▸ Problem requirements:
Look below for the line that contains "ZEIS 75 CM: 9", then copy it and each following line to the end of the records, minus any pictures.

▸ Data shown:
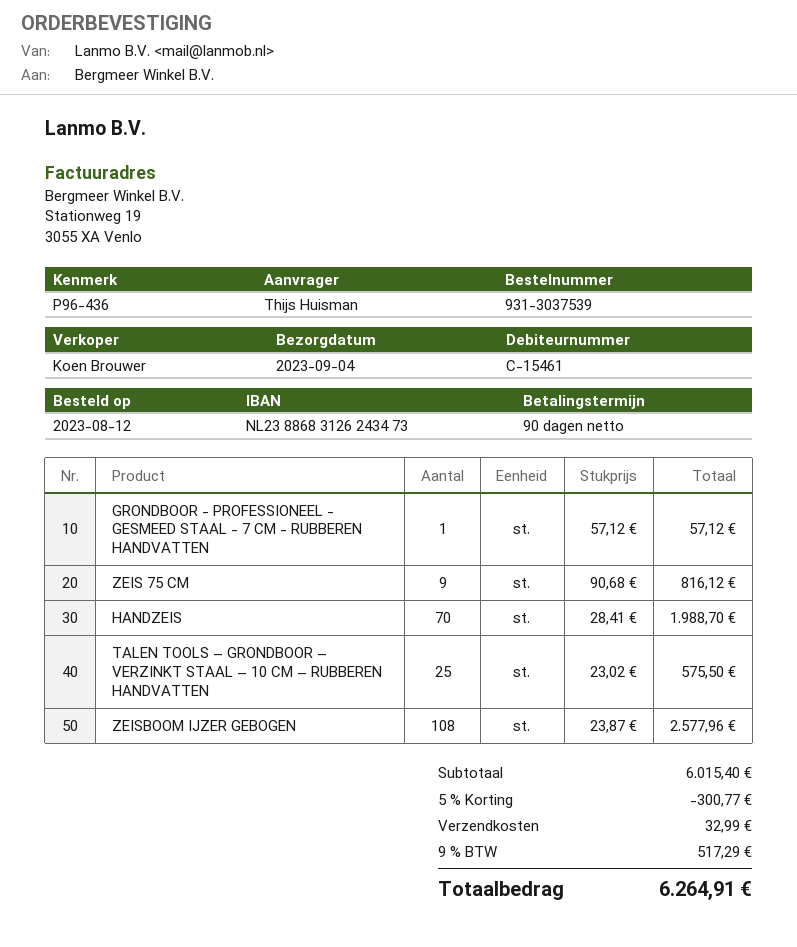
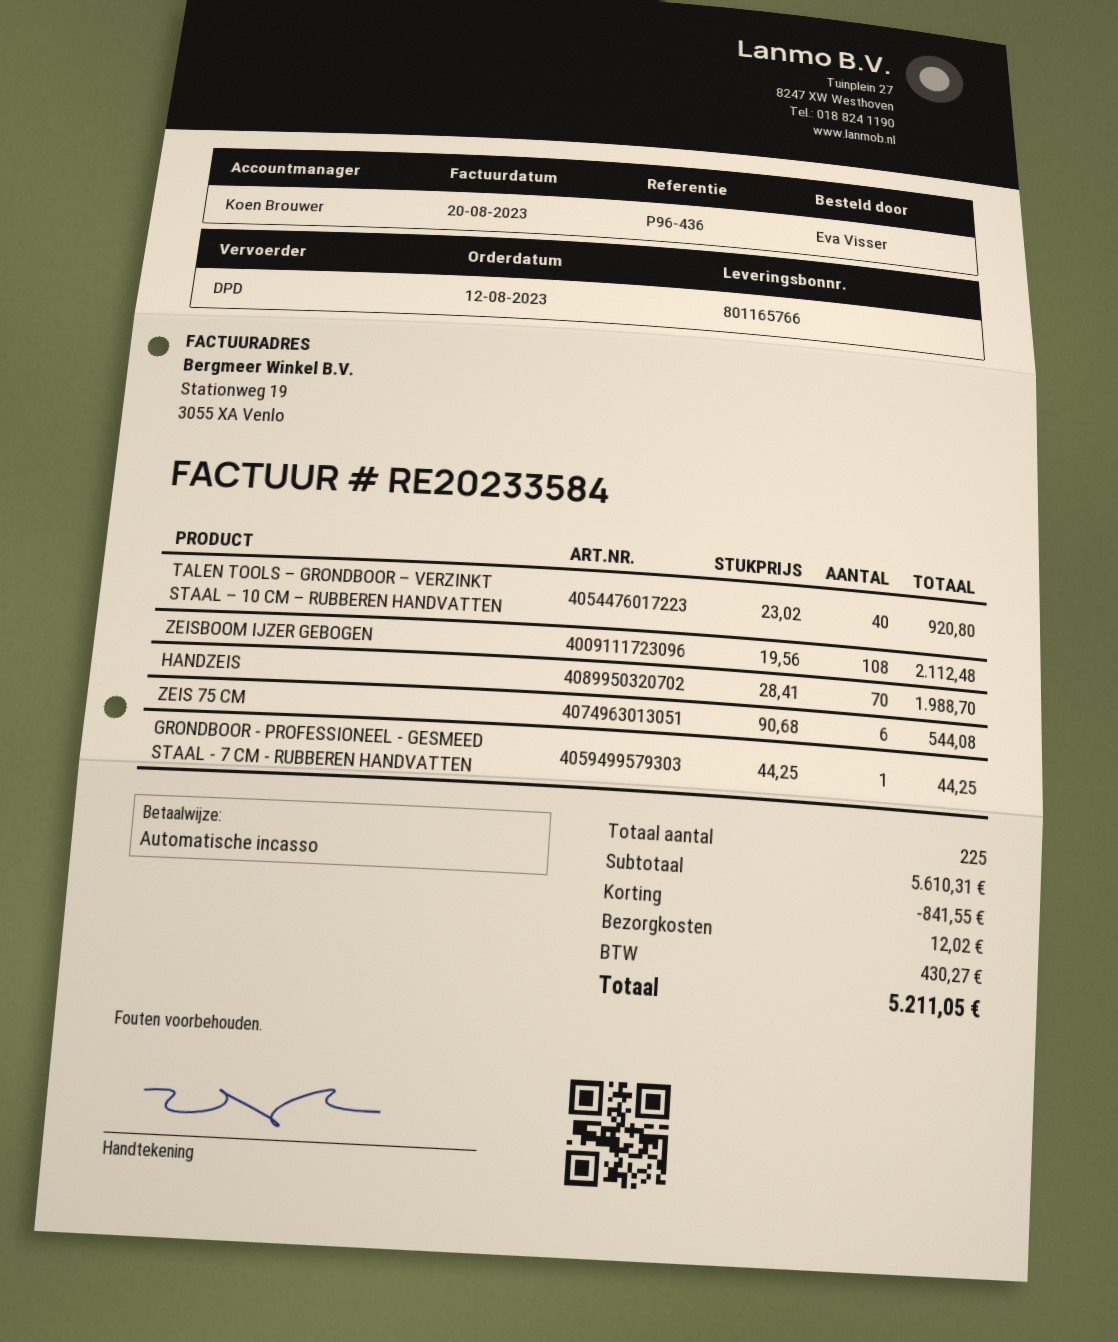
ordered by: Thijs Huisman -> Eva Visser
GRONDBOOR - PROFESSIONEEL - GESMEED STAAL - 7 CM - RUBBEREN HANDVATTEN: 1 x 57.12 = 57.12 -> 1 x 44.25 = 44.25
ZEIS 75 CM: 9 x 90.68 = 816.12 -> 6 x 90.68 = 544.08
TALEN TOOLS – GRONDBOOR – VERZINKT STAAL – 10 CM – RUBBEREN HANDVATTEN: 25 x 23.02 = 575.50 -> 40 x 23.02 = 920.80
ZEISBOOM IJZER GEBOGEN: 108 x 23.87 = 2577.96 -> 108 x 19.56 = 2112.48
subtotal: 6015.40 -> 5610.31
discount: 300.77 -> 841.55
shipping: 32.99 -> 12.02
tax: 517.29 -> 430.27
total: 6264.91 -> 5211.05

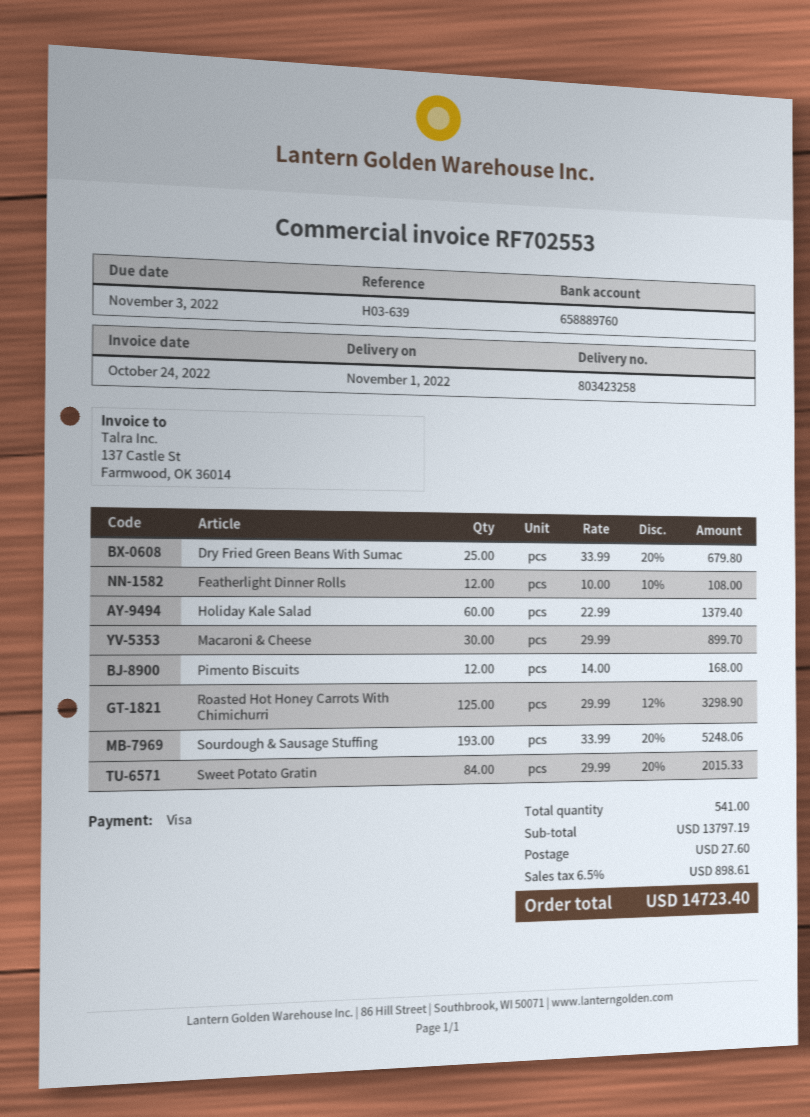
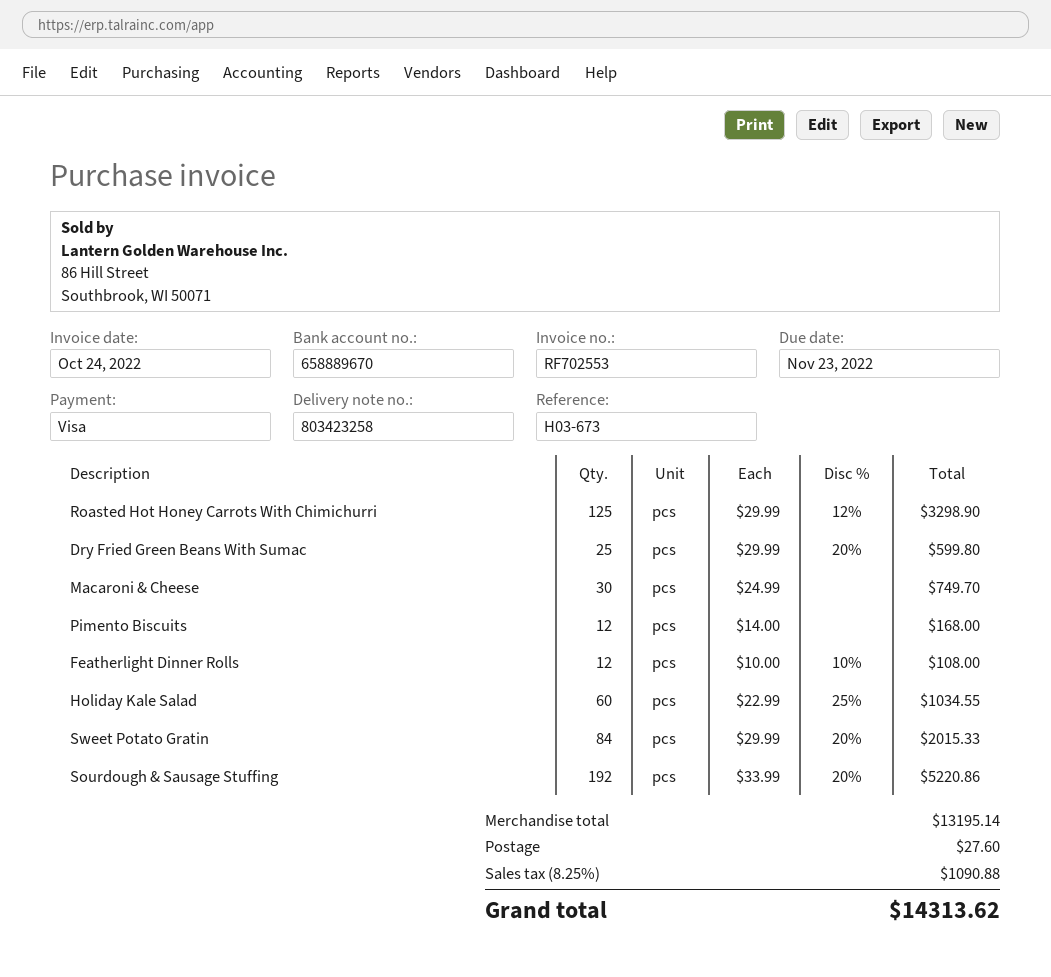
due date: 2022-11-03 -> 2022-11-23
reference: H03-639 -> H03-673
bank account: 658889760 -> 658889670
Dry Fried Green Beans With Sumac: 25 x 33.99 - 20% = 679.80 -> 25 x 29.99 - 20% = 599.80
Holiday Kale Salad: 60 x 22.99 = 1379.40 -> 60 x 22.99 - 25% = 1034.55
Macaroni & Cheese: 30 x 29.99 = 899.70 -> 30 x 24.99 = 749.70
Sourdough & Sausage Stuffing: 193 x 33.99 - 20% = 5248.06 -> 192 x 33.99 - 20% = 5220.86
subtotal: 13797.19 -> 13195.14
tax: 6.5% = 898.61 -> 8.25% = 1090.88
total: 14723.40 -> 14313.62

▸ Task solution:
ZEIS 75 CM: 9 x 90.68 = 816.12 -> 6 x 90.68 = 544.08
TALEN TOOLS – GRONDBOOR – VERZINKT STAAL – 10 CM – RUBBEREN HANDVATTEN: 25 x 23.02 = 575.50 -> 40 x 23.02 = 920.80
ZEISBOOM IJZER GEBOGEN: 108 x 23.87 = 2577.96 -> 108 x 19.56 = 2112.48
subtotal: 6015.40 -> 5610.31
discount: 300.77 -> 841.55
shipping: 32.99 -> 12.02
tax: 517.29 -> 430.27
total: 6264.91 -> 5211.05

due date: 2022-11-03 -> 2022-11-23
reference: H03-639 -> H03-673
bank account: 658889760 -> 658889670
Dry Fried Green Beans With Sumac: 25 x 33.99 - 20% = 679.80 -> 25 x 29.99 - 20% = 599.80
Holiday Kale Salad: 60 x 22.99 = 1379.40 -> 60 x 22.99 - 25% = 1034.55
Macaroni & Cheese: 30 x 29.99 = 899.70 -> 30 x 24.99 = 749.70
Sourdough & Sausage Stuffing: 193 x 33.99 - 20% = 5248.06 -> 192 x 33.99 - 20% = 5220.86
subtotal: 13797.19 -> 13195.14
tax: 6.5% = 898.61 -> 8.25% = 1090.88
total: 14723.40 -> 14313.62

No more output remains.